上午辰时,庆祝活动正式开始。戏台上,村民戏班穿着自家缝的戏服,先唱了段《武松打虎》,武松就站在台下,看到戏里的 “自己” 打死老虎,忍不住摸了摸下巴,惹得周围人笑个不停;接着又唱《林冲夜奔》,林冲看得认真,还小声跟身边的弟兄说 “当年俺要是有这劲头,也不用吃那么多苦”。
戏台旁边,弟兄们和村民一起摆了十几张长桌,上面摆满了吃食:伙房炖的猪肉冒着热气,油花在汤里翻滚;村民们带来的馒头、烙饼堆得像小山,还有自家腌的咸菜、晒的果干;王大叔提着大陶罐,给每个人碗里舀草药茶,还念叨 “这茶解腻,多喝点不上火”。

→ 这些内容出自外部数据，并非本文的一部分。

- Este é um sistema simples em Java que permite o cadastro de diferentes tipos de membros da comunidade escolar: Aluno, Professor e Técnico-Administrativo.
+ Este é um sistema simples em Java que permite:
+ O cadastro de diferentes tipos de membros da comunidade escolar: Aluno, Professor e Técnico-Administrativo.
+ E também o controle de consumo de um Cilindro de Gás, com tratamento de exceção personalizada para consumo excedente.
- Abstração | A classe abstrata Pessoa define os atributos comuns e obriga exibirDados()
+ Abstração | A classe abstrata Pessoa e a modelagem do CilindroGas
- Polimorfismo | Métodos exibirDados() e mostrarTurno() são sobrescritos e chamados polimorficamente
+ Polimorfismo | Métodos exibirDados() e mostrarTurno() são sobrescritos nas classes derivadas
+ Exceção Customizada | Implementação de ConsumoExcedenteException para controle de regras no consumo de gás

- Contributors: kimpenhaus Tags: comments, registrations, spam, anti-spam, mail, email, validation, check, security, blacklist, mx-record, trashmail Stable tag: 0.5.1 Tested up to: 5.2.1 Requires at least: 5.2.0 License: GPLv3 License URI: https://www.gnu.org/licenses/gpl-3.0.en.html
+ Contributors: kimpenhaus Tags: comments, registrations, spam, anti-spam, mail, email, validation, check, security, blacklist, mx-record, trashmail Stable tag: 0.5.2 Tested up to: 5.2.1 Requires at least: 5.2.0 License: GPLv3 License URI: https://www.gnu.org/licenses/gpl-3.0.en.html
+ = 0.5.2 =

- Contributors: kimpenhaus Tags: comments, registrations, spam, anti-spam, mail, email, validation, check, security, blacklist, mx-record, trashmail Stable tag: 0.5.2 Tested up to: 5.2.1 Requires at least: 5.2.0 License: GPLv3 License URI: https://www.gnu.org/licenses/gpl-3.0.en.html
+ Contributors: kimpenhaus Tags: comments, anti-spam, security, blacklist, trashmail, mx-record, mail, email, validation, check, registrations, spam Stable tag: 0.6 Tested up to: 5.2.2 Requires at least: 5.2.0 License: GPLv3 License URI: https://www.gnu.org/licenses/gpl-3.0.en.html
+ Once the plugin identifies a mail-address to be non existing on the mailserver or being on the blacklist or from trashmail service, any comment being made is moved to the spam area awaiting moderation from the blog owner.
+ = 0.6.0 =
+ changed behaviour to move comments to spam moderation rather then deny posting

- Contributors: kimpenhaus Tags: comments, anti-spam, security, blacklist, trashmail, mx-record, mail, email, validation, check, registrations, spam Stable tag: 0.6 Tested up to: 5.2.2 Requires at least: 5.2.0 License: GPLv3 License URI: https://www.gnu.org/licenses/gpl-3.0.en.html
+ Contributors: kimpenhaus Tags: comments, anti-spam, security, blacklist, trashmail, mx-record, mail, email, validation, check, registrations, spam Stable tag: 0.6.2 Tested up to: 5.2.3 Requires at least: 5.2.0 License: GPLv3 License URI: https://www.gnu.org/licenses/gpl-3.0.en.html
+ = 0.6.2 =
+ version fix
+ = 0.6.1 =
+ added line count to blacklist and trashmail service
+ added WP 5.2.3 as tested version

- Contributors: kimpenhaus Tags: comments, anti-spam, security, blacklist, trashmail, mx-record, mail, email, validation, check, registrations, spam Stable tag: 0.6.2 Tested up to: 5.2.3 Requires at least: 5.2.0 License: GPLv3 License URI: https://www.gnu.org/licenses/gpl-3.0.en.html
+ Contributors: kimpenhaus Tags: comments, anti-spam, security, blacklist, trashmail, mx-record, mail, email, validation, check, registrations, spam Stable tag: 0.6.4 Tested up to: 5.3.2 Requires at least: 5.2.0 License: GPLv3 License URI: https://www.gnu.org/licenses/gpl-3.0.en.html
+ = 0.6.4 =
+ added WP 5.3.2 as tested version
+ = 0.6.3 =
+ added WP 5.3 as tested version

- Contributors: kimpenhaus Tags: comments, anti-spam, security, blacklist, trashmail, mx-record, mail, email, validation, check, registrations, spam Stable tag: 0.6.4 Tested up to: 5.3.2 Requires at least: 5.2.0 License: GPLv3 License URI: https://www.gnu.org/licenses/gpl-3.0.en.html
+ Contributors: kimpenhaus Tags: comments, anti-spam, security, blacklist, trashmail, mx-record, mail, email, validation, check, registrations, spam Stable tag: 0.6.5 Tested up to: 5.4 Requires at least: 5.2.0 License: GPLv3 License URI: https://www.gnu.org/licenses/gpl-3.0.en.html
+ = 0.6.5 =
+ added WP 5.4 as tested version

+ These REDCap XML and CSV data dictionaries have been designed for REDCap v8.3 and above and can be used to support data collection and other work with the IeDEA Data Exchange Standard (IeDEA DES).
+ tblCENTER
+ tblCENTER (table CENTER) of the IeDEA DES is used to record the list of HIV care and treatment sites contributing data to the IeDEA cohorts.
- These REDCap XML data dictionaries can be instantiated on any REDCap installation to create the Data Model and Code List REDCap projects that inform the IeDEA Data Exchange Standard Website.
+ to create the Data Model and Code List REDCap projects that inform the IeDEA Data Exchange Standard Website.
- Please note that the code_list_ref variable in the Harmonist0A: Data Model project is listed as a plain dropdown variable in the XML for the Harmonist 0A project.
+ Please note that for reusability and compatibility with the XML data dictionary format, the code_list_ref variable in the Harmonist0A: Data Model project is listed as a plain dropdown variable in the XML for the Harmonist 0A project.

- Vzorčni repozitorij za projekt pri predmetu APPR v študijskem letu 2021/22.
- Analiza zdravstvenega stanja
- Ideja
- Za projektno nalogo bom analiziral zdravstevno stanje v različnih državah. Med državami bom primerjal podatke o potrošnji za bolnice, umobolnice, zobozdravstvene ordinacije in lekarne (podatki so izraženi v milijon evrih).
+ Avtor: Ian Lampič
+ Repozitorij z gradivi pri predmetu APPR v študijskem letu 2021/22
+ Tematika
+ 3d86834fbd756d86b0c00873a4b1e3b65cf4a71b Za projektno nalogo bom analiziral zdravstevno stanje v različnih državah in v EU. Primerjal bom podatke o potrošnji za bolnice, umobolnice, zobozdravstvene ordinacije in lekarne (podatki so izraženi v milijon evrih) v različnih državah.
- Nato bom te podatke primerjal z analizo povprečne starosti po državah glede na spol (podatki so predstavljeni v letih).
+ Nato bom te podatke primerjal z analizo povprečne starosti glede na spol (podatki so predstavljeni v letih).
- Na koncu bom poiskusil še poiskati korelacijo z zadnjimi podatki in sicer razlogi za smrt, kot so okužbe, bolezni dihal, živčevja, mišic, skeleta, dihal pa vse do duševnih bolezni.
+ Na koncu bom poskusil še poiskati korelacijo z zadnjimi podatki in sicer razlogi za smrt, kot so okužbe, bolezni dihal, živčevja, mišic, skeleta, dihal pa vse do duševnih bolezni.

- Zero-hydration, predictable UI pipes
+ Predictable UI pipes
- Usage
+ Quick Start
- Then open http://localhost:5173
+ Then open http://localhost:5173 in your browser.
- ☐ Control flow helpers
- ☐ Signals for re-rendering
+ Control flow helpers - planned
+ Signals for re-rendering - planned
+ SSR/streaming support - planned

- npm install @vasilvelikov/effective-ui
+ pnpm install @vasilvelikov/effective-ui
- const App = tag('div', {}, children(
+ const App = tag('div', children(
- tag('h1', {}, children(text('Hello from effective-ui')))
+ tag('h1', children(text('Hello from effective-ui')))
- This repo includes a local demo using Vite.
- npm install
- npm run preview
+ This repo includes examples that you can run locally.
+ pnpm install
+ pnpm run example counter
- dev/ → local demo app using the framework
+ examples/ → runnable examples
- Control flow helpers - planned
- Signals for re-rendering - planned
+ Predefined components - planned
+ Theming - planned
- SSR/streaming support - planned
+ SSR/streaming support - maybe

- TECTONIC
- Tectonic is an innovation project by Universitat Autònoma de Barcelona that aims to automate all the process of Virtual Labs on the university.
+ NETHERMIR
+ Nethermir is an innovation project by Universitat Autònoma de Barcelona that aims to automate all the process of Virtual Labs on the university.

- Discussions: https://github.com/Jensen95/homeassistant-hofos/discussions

大家围坐在桌旁,边吃边聊,话题从战斗聊到未来。一个十几岁的少年举着木枪,激动地说:“俺以后要跟林教头学枪法,等俺长大了,也保护梁山,保护乡亲们!”
一个种庄稼的村民笑着接话:“俺跟西西姑娘学科学种植,去年试种的麦子就多收了两成,今年再好好学,争取让全家都能顿顿吃白面馒头!”
我和 007 坐在桌旁,听着大家的畅想,心里满是踏实。007 指着不远处的学校工地,眼里闪着光:“等开春解冻了,咱们的学校就能封顶了,到时候教孩子们认字、算算术,再教大家怎么沤肥、怎么防虫害,梁山的日子肯定能越来越好。”
我点点头,目光却飘向了药庐的方向 —— 外面这么热闹,受伤的弟兄们却只能待在屋里,肯定会觉得遗憾。“咱们给他们送点吃的去吧,” 我提议,“再把纪念册带去,让他们也签上名,这胜利里,也有他们的功劳。”